EXERCISE DETAILS
Take the material below and output exactly the run of lines from the one containing "(1117, 406) none" down to the one containing "(258, 593) none", with both included.

DATA SUPPLIED

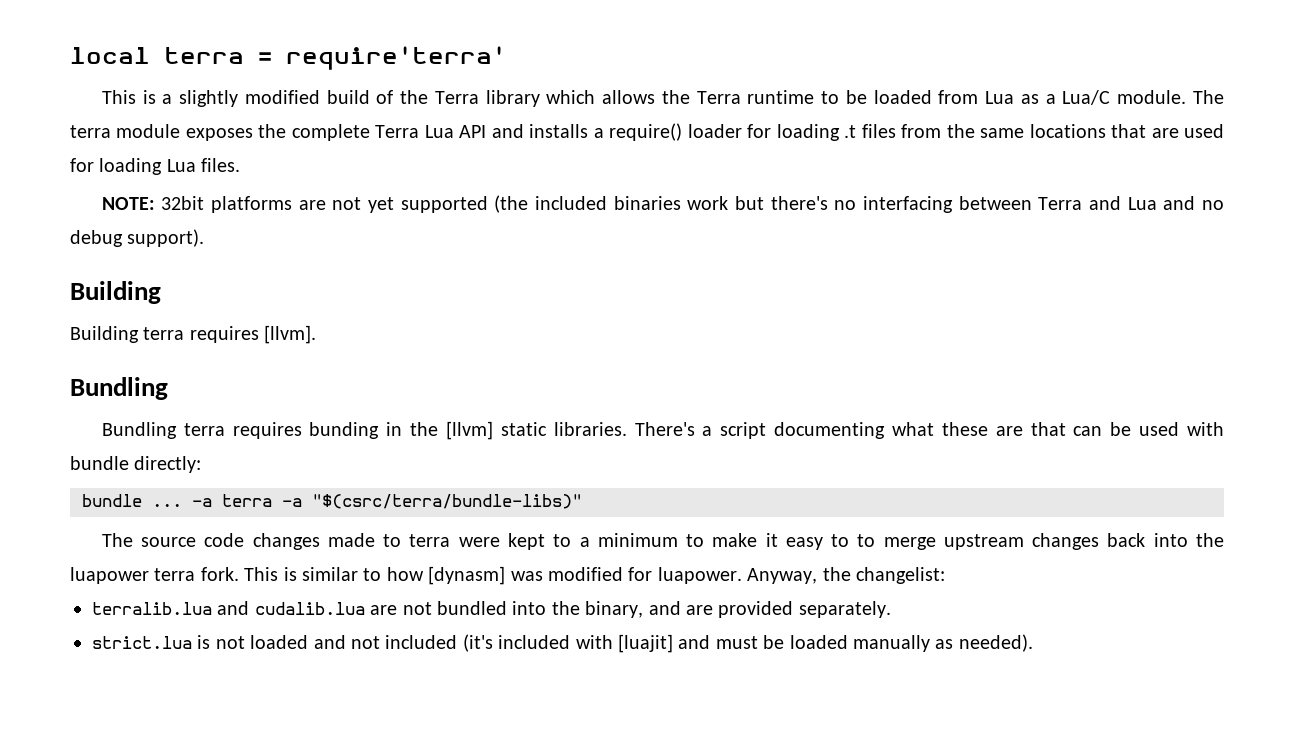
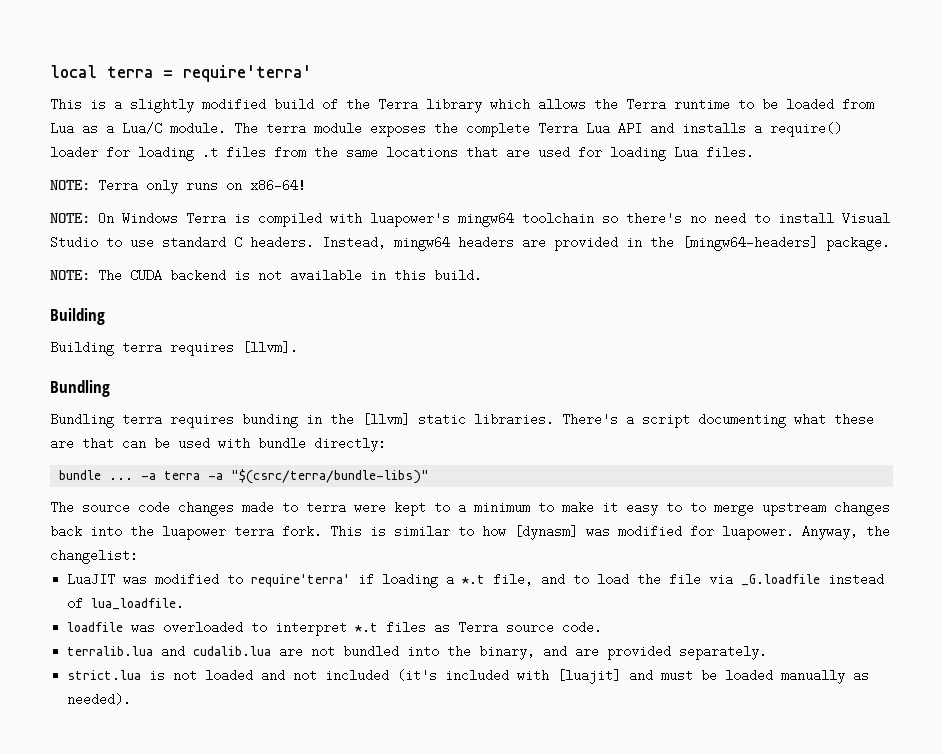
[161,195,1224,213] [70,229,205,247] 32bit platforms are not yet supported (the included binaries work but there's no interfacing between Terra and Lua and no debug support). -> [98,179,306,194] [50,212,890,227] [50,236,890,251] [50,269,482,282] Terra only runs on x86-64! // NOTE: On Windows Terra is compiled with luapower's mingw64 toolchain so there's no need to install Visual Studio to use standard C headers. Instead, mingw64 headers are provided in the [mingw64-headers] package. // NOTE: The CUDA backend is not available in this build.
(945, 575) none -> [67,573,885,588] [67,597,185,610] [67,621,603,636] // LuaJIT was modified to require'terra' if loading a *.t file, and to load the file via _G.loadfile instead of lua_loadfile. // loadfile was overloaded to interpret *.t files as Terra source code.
...
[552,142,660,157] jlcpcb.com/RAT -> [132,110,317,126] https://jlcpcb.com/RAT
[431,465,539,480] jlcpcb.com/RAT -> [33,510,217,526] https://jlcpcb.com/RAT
==
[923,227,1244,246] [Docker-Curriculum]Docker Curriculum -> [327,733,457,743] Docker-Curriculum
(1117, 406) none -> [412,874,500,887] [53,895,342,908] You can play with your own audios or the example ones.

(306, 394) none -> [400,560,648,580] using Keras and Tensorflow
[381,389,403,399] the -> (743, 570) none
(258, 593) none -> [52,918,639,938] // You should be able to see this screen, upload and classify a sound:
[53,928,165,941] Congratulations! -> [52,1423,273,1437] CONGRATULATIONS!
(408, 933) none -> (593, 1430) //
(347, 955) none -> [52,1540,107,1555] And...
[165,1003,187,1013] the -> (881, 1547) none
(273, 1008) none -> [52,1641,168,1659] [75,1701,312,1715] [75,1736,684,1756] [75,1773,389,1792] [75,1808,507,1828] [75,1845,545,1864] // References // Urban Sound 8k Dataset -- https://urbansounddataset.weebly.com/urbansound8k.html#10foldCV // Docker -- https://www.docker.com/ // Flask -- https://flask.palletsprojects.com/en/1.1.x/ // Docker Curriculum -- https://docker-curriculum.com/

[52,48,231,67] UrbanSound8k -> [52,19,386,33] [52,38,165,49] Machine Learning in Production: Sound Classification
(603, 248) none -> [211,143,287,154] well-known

ANSWER BELOW
(1117, 406) none -> [412,874,500,887] [53,895,342,908] You can play with your own audios or the example ones.

(306, 394) none -> [400,560,648,580] using Keras and Tensorflow
[381,389,403,399] the -> (743, 570) none
(258, 593) none -> [52,918,639,938] // You should be able to see this screen, upload and classify a sound:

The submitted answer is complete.